There are many options for elder home care available to you and your loved ones here in Northern Virginia. If you have started thinking about senior home health care, you may be feeling overwhelmed with your choices. What do you need? Which should you choose? The type of care that is best for you will depend on your specific situation, and may vary as your needs change. However, knowing your different elder home care options and how to pay for them will help you and your loved ones plan for the future.

Home Health Care

What is it?

While home health care is officially the umbrella term for all types of in home care services available to seniors, most often it is the term used for “Skilled” or “Medical” Home Health Services. Generally speaking when someone is getting services such as skilled nursing, Physical, Occupational or Speech Therapy, in their home it is referred to as Home Health. These services are initiated based on medical need, require a physician order, and are intermittent or temporary in nature.

How do I pay for it?

With a doctor’s order and a qualified need, Skilled Home Health Care is covered by Medicare and most other insurance providers.
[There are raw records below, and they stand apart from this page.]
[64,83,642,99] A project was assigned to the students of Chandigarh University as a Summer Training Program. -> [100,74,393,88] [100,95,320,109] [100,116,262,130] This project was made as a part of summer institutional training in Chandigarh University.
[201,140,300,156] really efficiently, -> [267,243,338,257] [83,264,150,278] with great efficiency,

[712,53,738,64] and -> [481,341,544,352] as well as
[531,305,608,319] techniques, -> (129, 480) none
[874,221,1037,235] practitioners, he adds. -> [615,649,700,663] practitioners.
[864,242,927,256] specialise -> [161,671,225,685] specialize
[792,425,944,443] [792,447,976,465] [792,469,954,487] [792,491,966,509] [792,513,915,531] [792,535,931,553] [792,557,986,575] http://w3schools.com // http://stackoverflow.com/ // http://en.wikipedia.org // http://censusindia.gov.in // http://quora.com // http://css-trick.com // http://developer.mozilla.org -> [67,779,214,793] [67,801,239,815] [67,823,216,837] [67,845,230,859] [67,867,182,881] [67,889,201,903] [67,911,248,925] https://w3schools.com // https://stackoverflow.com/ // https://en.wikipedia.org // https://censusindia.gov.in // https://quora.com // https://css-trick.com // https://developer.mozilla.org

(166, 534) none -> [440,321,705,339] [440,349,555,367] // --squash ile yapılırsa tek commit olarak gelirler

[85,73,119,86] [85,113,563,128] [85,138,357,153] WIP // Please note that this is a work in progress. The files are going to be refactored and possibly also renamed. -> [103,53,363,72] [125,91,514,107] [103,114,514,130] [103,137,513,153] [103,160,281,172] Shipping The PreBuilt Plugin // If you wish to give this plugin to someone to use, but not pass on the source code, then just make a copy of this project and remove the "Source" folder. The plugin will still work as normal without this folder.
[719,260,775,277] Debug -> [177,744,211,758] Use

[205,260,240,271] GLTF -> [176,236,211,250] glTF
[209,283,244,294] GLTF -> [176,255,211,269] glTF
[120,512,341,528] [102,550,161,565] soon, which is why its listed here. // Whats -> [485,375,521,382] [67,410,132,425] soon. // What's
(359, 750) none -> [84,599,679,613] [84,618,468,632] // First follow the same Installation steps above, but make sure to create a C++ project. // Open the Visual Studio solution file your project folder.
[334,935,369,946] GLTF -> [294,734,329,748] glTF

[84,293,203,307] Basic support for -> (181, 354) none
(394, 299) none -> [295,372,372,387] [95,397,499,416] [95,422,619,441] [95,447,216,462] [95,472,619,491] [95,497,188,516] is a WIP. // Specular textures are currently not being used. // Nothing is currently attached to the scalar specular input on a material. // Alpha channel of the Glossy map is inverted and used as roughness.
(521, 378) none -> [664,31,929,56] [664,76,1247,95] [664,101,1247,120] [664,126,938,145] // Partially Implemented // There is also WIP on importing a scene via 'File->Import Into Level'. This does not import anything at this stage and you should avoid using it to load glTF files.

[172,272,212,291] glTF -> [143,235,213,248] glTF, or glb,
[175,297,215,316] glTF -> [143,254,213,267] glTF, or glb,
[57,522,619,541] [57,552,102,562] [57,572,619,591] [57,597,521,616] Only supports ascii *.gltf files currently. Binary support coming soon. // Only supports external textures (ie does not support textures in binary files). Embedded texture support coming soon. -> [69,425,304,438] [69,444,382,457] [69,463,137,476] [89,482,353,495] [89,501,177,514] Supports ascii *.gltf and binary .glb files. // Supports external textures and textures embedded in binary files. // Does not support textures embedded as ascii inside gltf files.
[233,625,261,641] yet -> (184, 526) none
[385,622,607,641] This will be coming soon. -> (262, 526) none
Medicare Part A pays for Skilled Home Health Services provided in the home, while Medicare Part B pays for outpatient therapy in a clinic.

Non-Medical In-Home Care

What is it?

While still technically falling under the category of elder home health care, non-medical in-home care is less medical in nature than skilled home health services. It is designed to help people with Activities of Daily Living (ADLs), such as dressing and bathing, and Instrumental Activities of Daily Living (IADLs), such as laundry, light housekeeping and meal preparation. The goal of in-home care is to help seniors continue living in the comfort of their own home as they get older. Non-medical home care companies, such as Allegiance Home Care, employ caregivers who go to the client’s home and provide these services.

How do I pay for it?

Most Non-Medical In Home Care is paid for privately by the client. However, a client may be able to use their long term care insurance to pay for all or some of their home care. In some states, Medicaid also has a program to assist clients that are unable to pay with access to this type of service. The price range for non medical in home care varies widely depending on the type of services requested, the geographical location, and the qualifications and certifications of the caregiver. National averages range from $21-$36/hour.

Hospice Care

What is it?

Hospice care is designed for individuals during the final phases of life. It focuses on enabling patients to be comfortable, alert and enjoy a better quality of life while dealing with terminal illness. In addition to focusing on the physical health and comfort of a patient, hospice care also focuses on the emotional needs and spiritual well-being of the patients and their loved ones. Hospice care usually takes place in the comfort of an individual’s home, but there are also residential care facilities where patients can go to receive hospice services.  Hospice care providers also provide bereavement services and ongoing support to the patient’s family after the patient has passed away.

How do I pay for it?

Most hospice patients have their costs covered by Medicare Part A. Medicaid also provides coverage for hospice services that are very similar to those covered by Medicare.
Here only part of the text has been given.